Emery shook her head. “Except you.”
“He could go into great detail about how awful a mother she was, too.” Wren put her hand back on his lap and covered it with one of his. Didn’t break the bond. “None of it true, of course. At least nothing that matched my memories of her. And she’d never actually lived in Japan or talked about going there, but he didn’t let those facts get in his way.”
“The police thought he did it?”
“Almost everyone did, but it took years for the police to collect enough evidence to arrest him.” The prosecutors were sure he’d been found guilty, but they underestimated people’s biases and willingness to believe a woman of Japanese descent would value her Asian mother and that family over her own and just leave without word. As if her ethnic background meant she loved her child less. It was all so sick and unbelievable that Wren still couldn’t process it. “All but the people on his juries.”
Emery’s eyes widened. “Juries, as in plural?”
“There was a trial followed by a mistrial because the first jury couldn’t reach a decision. The second time around he was acquitted.” By that point the news had been saturated by his father’s lies about his mother being disconnected and yearning for something else. He’d painted himself as the victim and loving father.
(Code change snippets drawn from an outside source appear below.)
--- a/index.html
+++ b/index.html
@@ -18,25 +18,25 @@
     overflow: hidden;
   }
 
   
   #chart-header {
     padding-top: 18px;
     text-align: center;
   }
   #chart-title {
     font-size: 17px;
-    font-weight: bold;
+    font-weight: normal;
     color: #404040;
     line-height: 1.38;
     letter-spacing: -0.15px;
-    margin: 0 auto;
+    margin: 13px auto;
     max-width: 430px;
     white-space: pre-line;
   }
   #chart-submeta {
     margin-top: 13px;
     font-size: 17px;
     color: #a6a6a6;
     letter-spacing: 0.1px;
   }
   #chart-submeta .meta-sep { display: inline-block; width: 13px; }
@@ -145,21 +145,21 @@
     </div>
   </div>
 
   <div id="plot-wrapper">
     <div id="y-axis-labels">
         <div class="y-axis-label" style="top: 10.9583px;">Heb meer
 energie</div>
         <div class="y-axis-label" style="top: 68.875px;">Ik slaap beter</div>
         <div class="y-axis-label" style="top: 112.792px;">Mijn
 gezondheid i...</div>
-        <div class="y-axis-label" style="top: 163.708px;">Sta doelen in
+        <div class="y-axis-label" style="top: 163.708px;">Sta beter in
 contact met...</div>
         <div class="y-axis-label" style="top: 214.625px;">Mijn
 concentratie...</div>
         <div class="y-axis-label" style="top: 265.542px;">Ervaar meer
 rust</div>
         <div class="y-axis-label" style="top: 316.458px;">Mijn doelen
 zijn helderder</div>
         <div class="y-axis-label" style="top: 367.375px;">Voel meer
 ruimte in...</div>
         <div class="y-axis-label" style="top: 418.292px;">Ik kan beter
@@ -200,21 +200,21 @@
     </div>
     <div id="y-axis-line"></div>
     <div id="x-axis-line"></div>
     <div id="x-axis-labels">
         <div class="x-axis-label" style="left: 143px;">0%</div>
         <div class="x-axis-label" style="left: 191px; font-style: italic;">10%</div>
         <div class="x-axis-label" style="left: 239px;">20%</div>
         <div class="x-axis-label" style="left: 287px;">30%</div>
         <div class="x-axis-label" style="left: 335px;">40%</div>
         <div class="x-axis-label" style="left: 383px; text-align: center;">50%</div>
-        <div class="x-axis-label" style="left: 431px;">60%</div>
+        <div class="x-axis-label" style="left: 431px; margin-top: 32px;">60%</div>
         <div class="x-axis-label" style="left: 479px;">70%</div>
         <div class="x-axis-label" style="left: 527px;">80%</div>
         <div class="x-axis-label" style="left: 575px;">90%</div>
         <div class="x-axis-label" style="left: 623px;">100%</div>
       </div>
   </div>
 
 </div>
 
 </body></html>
All lies.
Emery’s hand squeezed his. “What about your mom?”
The cold pit he covered and buried and tried to ignore formed again in his stomach. The icy branches ran through him, cutting through his defenses. “Never found. Her social security number has never been used again. The bank accounts and credit cards in her name went untouched. I’ve looked and traced every piece of evidence. My dad was thorough.”
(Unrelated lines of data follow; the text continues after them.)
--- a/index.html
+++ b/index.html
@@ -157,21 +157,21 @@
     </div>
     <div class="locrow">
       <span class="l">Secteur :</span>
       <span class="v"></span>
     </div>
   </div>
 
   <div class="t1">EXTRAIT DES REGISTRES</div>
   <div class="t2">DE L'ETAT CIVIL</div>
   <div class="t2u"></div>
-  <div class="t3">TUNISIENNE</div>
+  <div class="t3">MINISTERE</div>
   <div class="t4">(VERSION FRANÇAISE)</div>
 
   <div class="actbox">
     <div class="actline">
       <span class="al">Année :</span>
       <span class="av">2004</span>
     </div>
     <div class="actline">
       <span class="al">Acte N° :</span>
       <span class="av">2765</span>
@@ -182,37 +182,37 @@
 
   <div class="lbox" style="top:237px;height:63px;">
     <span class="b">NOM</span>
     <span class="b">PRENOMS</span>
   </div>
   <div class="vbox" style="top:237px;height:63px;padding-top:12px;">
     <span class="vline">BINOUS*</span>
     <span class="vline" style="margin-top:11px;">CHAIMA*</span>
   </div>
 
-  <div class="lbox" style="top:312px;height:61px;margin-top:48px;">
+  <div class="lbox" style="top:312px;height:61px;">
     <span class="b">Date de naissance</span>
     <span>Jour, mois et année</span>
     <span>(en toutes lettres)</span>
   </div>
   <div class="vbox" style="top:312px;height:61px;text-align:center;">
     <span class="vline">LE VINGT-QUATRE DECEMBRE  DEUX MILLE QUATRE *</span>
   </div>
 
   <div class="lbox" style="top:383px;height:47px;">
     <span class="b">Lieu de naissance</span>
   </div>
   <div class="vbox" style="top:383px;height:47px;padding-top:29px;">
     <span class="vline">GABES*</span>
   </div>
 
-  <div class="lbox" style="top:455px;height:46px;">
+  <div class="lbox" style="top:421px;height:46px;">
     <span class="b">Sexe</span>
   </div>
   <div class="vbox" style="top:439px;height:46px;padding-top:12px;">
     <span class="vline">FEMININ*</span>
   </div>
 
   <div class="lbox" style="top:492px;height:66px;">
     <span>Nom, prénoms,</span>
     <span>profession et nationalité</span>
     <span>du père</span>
Emery moved then. Slipped over and settled on his lap with her arms wrapped around him. “I’m so sorry.”
For a second, he just sat there. He didn’t even realize their bodies were rocking back and forth until he felt the slight sway. Something about her warmth and the concern in her voice broke through. Instead of running from his past and the truth, it rushed out of him.
He wanted her to know. He needed her to know that he got it. He understood the hollowness and emptiness that went along with not knowing. With craving answers and never finding them. “No witnesses but a trail of alleged sightings that put her at airports then out of the US.”
She brushed a hand through his hair. “You don’t buy it.”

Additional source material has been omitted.